Task description: What you return should match the data below exactly, with no pictures in it.

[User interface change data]
/---
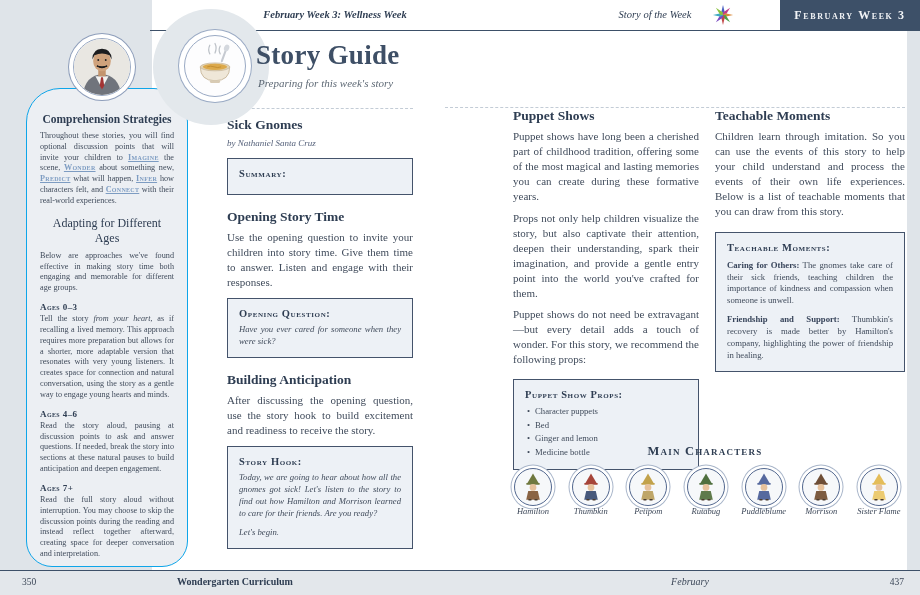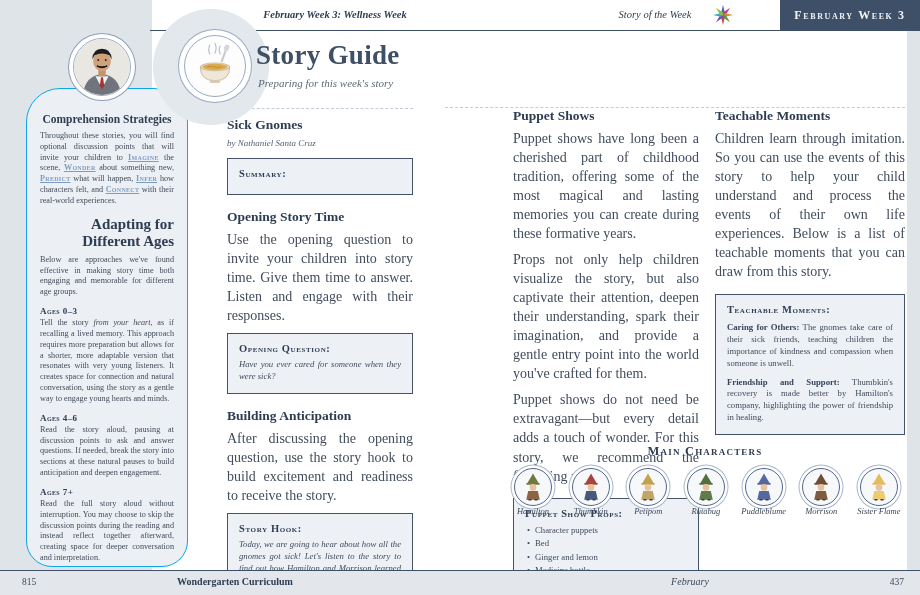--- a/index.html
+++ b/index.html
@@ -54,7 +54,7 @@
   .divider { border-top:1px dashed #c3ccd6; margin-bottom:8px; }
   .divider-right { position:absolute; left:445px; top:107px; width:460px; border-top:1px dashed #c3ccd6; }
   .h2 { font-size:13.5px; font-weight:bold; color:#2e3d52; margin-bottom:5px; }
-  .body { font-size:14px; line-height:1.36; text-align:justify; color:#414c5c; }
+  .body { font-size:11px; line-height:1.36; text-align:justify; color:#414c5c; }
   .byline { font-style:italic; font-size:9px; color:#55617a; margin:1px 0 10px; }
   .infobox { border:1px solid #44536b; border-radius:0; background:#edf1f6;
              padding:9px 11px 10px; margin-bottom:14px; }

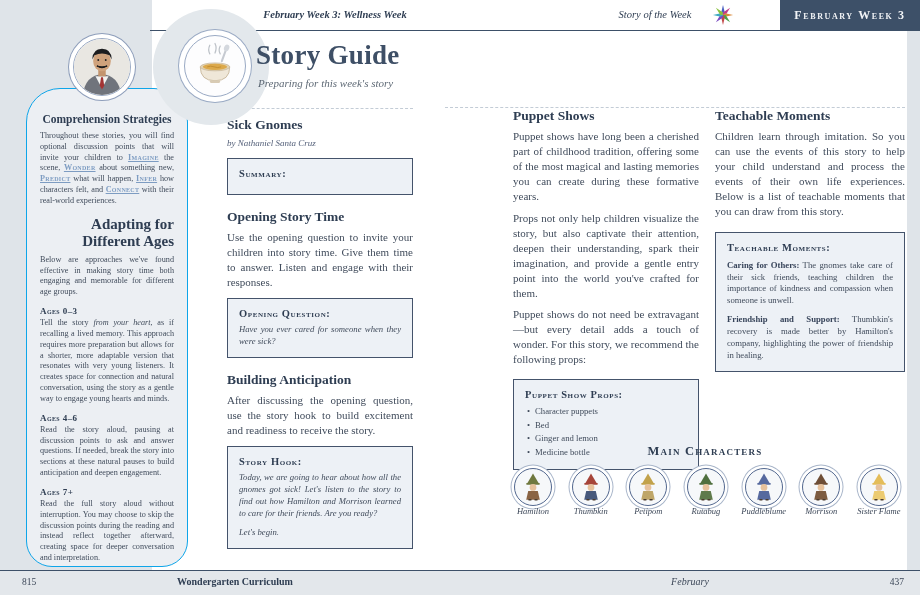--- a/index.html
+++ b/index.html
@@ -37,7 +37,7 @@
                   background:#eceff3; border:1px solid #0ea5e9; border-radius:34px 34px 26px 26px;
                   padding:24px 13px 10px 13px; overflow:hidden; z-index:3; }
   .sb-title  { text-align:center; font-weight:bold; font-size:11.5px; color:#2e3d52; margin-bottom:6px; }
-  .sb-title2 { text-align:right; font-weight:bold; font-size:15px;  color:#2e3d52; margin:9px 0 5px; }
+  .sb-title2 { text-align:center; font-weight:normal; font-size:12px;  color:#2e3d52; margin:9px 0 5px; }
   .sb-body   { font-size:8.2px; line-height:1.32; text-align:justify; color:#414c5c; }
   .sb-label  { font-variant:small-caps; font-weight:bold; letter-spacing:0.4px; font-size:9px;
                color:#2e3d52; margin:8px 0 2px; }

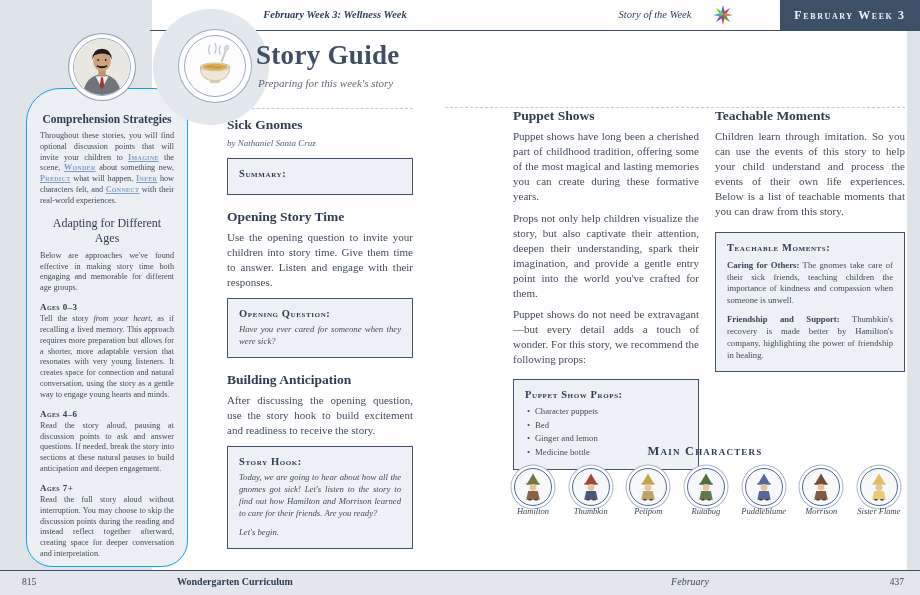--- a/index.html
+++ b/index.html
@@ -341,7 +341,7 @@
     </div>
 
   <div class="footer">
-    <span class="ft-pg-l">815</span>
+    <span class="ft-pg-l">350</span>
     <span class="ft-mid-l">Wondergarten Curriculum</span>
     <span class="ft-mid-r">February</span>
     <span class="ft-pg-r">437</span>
\---
Response to this task:
--- a/index.html
+++ b/index.html
@@ -54,7 +54,7 @@
   .divider { border-top:1px dashed #c3ccd6; margin-bottom:8px; }
   .divider-right { position:absolute; left:445px; top:107px; width:460px; border-top:1px dashed #c3ccd6; }
   .h2 { font-size:13.5px; font-weight:bold; color:#2e3d52; margin-bottom:5px; }
-  .body { font-size:14px; line-height:1.36; text-align:justify; color:#414c5c; }
+  .body { font-size:11px; line-height:1.36; text-align:justify; color:#414c5c; }
   .byline { font-style:italic; font-size:9px; color:#55617a; margin:1px 0 10px; }
   .infobox { border:1px solid #44536b; border-radius:0; background:#edf1f6;
              padding:9px 11px 10px; margin-bottom:14px; }

--- a/index.html
+++ b/index.html
@@ -37,7 +37,7 @@
                   background:#eceff3; border:1px solid #0ea5e9; border-radius:34px 34px 26px 26px;
                   padding:24px 13px 10px 13px; overflow:hidden; z-index:3; }
   .sb-title  { text-align:center; font-weight:bold; font-size:11.5px; color:#2e3d52; margin-bottom:6px; }
-  .sb-title2 { text-align:right; font-weight:bold; font-size:15px;  color:#2e3d52; margin:9px 0 5px; }
+  .sb-title2 { text-align:center; font-weight:normal; font-size:12px;  color:#2e3d52; margin:9px 0 5px; }
   .sb-body   { font-size:8.2px; line-height:1.32; text-align:justify; color:#414c5c; }
   .sb-label  { font-variant:small-caps; font-weight:bold; letter-spacing:0.4px; font-size:9px;
                color:#2e3d52; margin:8px 0 2px; }

--- a/index.html
+++ b/index.html
@@ -341,7 +341,7 @@
     </div>
 
   <div class="footer">
-    <span class="ft-pg-l">815</span>
+    <span class="ft-pg-l">350</span>
     <span class="ft-mid-l">Wondergarten Curriculum</span>
     <span class="ft-mid-r">February</span>
     <span class="ft-pg-r">437</span>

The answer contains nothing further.